Image © Scarf_andrei | Dreamstime Stock Photos

8 thoughts on “Avoiding the intimacy of creating

  1. Oh yes! I’m not sure I’d articulated it to myself this way but I am very familiar with this kind of avoidance! I’ve written a journal on and off since I was 11, and it’s been really good for me in all the ways journaling is. 🙂 I haven’t been near it for a couple of weeks now, which does happen sometimes, particularly if I’m very busy elsewhere in my life headspace wise, but I can see that yes it’s exactly that, an avoidance of intimacy in some way. It’s like part of me is saying, I just can’t go there right now, I don’t have the capacity for that kind of depth. Which means I have to keep an eye on it, because it can lead to lower moods and feeling like I’m living too shallowly for my own wellbeing. I really like how you wrote about it here Jill. Always enjoy your posts. 🙂

    Liked by 1 person

    • Exactly, Tara — so well put. And I think that sometimes we really are making a wise choice by avoiding that intimacy on the page when we know we currently don’t have the capacity for it — but like you said, it’s important to keep an eye on it so we’re not living “in the shallows”!
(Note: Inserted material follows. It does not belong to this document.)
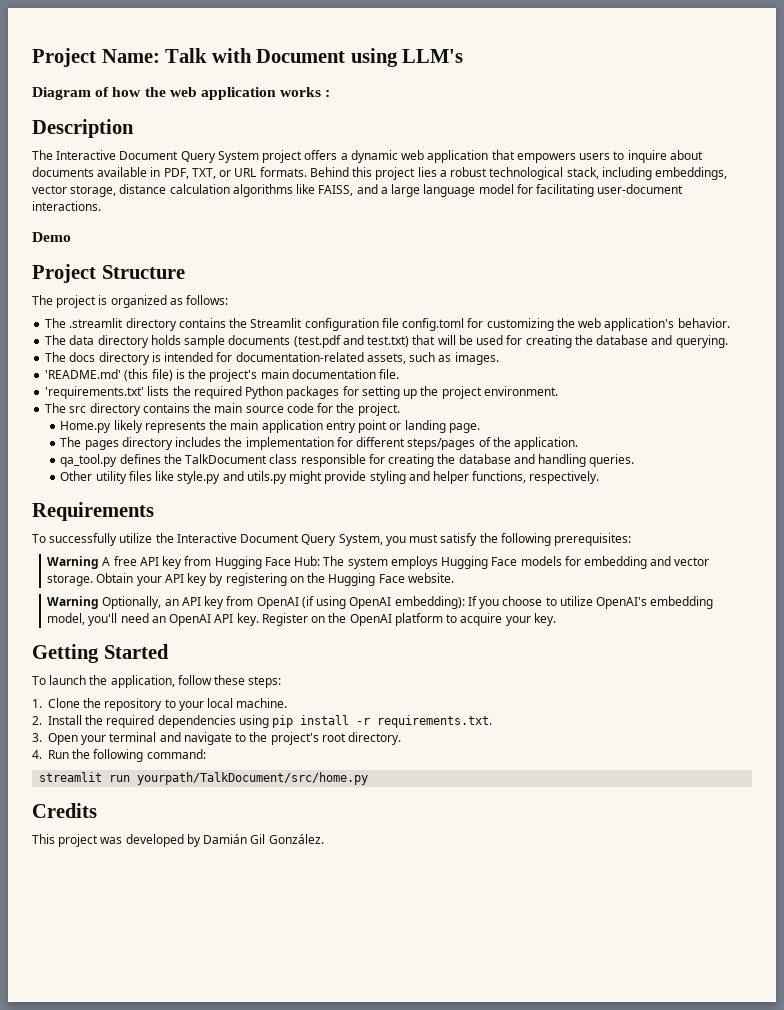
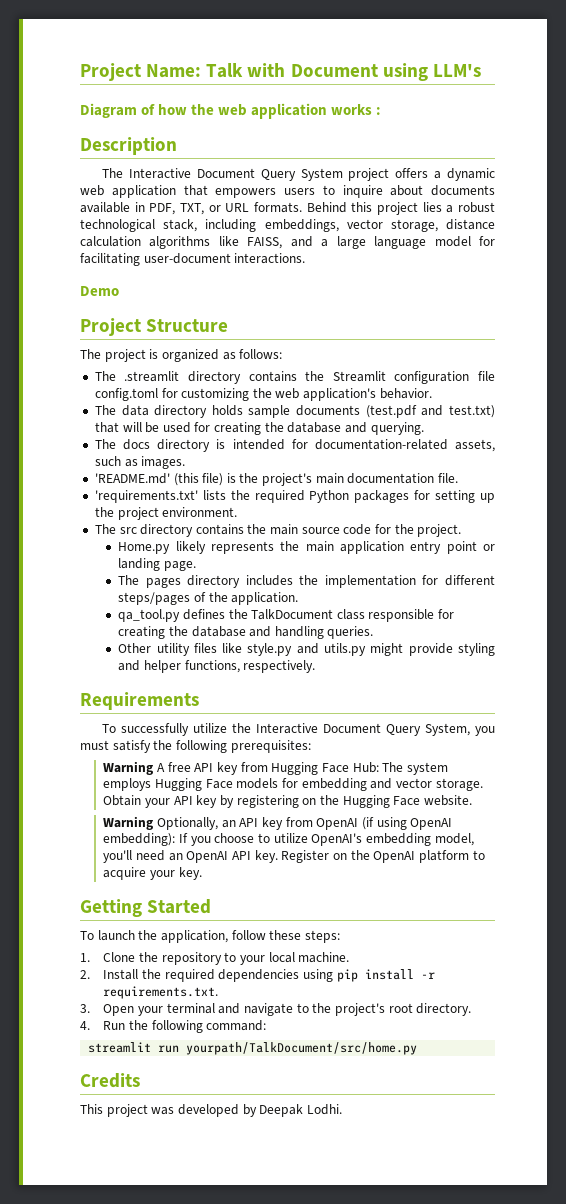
- This project was developed by Damián Gil González.
+ This project was developed by Deepak Lodhi.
      These last couple of days I’ve really broken through and finally done the “down and dirty” journaling that I’ve been avoiding, and wouldn’t you know I’m feeling a lovely inner shift. 🙂 Thanks so much for your comment, I always love hearing from you!

      Like

      • So glad you found your way back to it and through to the inner shift part! Lovely! I’ll also go with your ‘wise choice’ angle, since I’m still in the thick of head stuff and am not feeling at all like writing heart stuff right now. 🙂

        Liked by 1 person

  2. Ooohhh, what a topic! Yeah, sure I know this one…and actually, if I’m honest, I quite like playing with it, and actually, that’s exactly what I do with it. I write (or speak) my resistance, like literally, I’ll write ‘not now, ok, just not now’ and I can feel ‘something’ smiling and saying (and I write) “ok, I hear you, you’ve heard me, I can wait…” and then a kind of giggle… “and I have a feeling I won’t have to wait very long:-)” and then I’ll be like, “oh yeah! you reckon! we’ll see about that!” and so on and so on. Usually I know something’s waiting, I’m not usually caught by surprise, so I sit or walk with an intention to face it. So glad to read in the comments that you’ve come through and that that has shifted your inner space. Enjoy 🙂 Happy hugs, Harula xxx

    Liked by 1 person

    • Harula, I love the idea of “playing with it” and your process for how you do that! It certainly takes the pressure off to make it fun, and also to sit or walk with the intention to face it — yes! I truly believe the deepest part of us *wants* to show up for ourselves, for creating, so if we’re feeling resistance, it helps so much to make it lighter. Thanks for sharing and for your support, as always! xo 🙂

      Like

Comments are closed.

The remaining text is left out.